Effect of DNA polymerase inhibitors on DNA repair in intact and permeable human fibroblasts: evidence that DNA polymerases delta and beta are involved in DNA repair synthesis induced by N-methyl-N'-nitro-N-nitrosoguanidine

The involvement of DNA polymerases alpha, beta, and delta in DNA repair synthesis induced by N-methyl-N'-nitro-N-nitrosoguanidine (MNNG) was investigated in human fibroblasts (HF). The effects of anti-(DNA polymerase alpha) monoclonal antibody, (p-n-butylphenyl)deoxyguanosine triphosphate (BuPdGTP), dideoxythymidine triphosphate (ddTTP), and aphidicolin on MNNG-induced DNA repair synthesis were investigated to dissect the roles of the different DNA polymerases.
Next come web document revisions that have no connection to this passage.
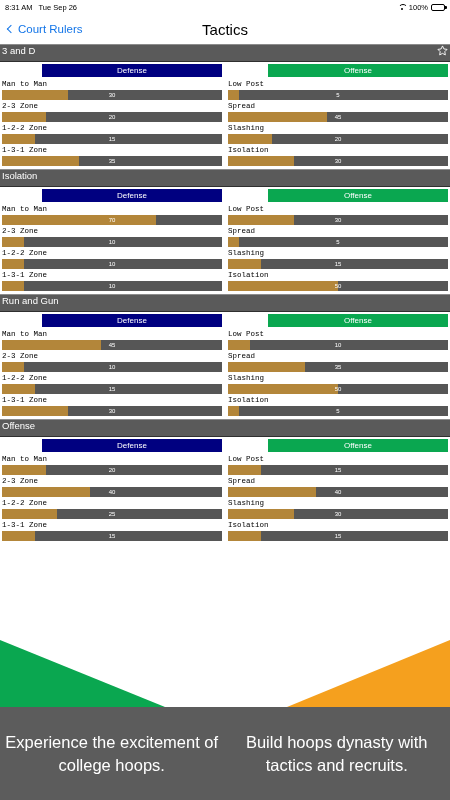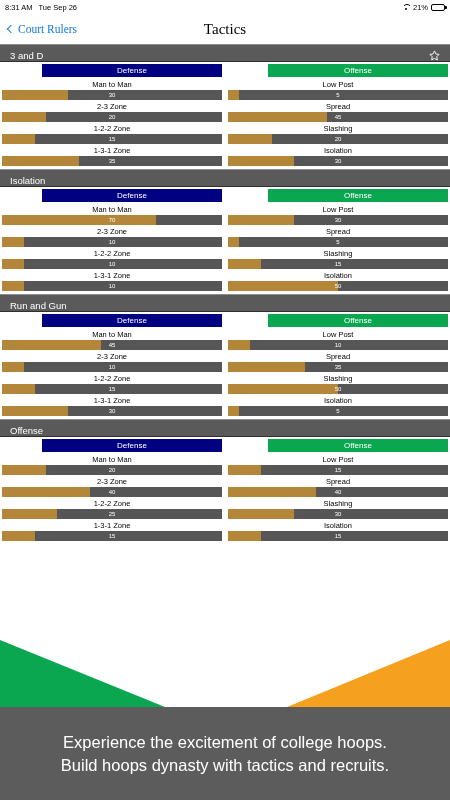--- a/index.html
+++ b/index.html
@@ -42,21 +42,20 @@
   }
   .batt-fill{ height:100%; background:#000; border-radius:1px; }
 
   
   .navbar{
     height:30px; width:100%;
     display:flex; align-items:center;
     position:relative;
     background:#ffffff;
     padding:0 8px;
-    font-family:Liberation Serif, serif;
   }
   .nav-back{
     display:flex; align-items:center; gap:3px;
     color:#1375e8; font-size:11.5px;
     cursor:pointer;
   }
   .chev{
     display:inline-block;
     width:6px; height:6px;
     border-left:1.6px solid #1375e8;
@@ -76,22 +75,22 @@
     width:100%;
     background:#ffffff;
   }
   .section{ width:100%; margin-bottom:2px; }
 
   .section-header{
     height:18px;
     background:#5a5a5a;
     border-top:1px solid #8c8c8c;
     border-bottom:1px solid #2f2f2f;
-    display:flex; align-items:flex-end;
-    padding:0 10px;
+    display:flex; align-items:flex-start;
+    padding:0 2px;
     color:#ffffff;
     font-size:9.5px;
   }
   .section-header .star{ margin-left:auto; }
   .star svg{ display:block; }
 
   .cols{
     display:flex;
     gap:6px;
     padding:2px 2px 0 2px;
@@ -103,25 +102,25 @@
     display:flex; align-items:center; justify-content:center;
     color:#ffffff;
     font-size:8px;
     margin-bottom:2px;
     margin-left:40px;
   }
   .col-head.defense{ background:#000080; }
   .col-head.offense{ background:#0aa750; }
 
   .row-label{
-    text-align:center;
     font-size:7.5px;
     color:#000;
     line-height:11px;
     height:11px;
+    font-family:Liberation Mono, monospace;
   }
 
   .bar{
     height:10px;
     background:#565656;
     position:relative;
     overflow:hidden;
     margin-bottom:1px;
   }
   .bar-fill{
@@ -144,38 +143,38 @@
     overflow:hidden;
   }
   .promo-art{
     position:absolute; left:0; right:0; top:0; height:107px;
   }
   .promo-text{
     position:absolute; left:0; right:0; bottom:0;
     height:93px;
     background:#5c5c5c;
     color:#ffffff;
-    display:flex; flex-direction:column;
+    display:flex; 
     align-items:center; justify-content:center;
     text-align:center;
     font-size:16.5px;
     line-height:23px;
   }
 </style>
 </head>
 <body>
 
 <div class="statusbar">
   <div class="sb-left">
     <span>8:31 AM</span>
     <span>Tue Sep 26</span>
   </div>
   <div class="sb-right">
     <span class="wifi-icon"></span>
-    <span>21%</span>
+    <span>100%</span>
     <span class="batt">
       <span class="batt-fill"></span>
     </span>
   </div>
 </div>
 
 <div class="navbar">
   <div class="nav-back">
     <span class="chev"></span>
     <span>Court Rulers</span>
A subcellular system (permeable cells), in which DNA repair synthesis and DNA replication were differentiated by CsCl gradient centrifugation of BrdUMP density-labeled DNA, was used to examine the effects of the polymerase inhibitors. Another approach investigated the effects of several of these inhibitors on MNNG-induced DNA repair synthesis in intact cells by measuring the amount of [3H]thymidine incorporated into repaired DNA as determined by autoradiography and quantitation with an automated video image analysis system. In permeable cells, MNNG-induced DNA repair synthesis was inhibited 56% by 50 micrograms of aphidicolin/mL, 6% by 10 microM BuPdGTP, 13% by anti-(DNA polymerase alpha) monoclonal antibodies, and 29% by ddTTP. In intact cells, MNNG-induced DNA repair synthesis was inhibited 57% by 50 micrograms of aphidicolin/mL and was not significantly inhibited by microinjecting anti-(DNA polymerase alpha) antibodies into HF nuclei. These results indicate that both DNA polymerases delta and beta are involved in repairing DNA damage caused by MNNG.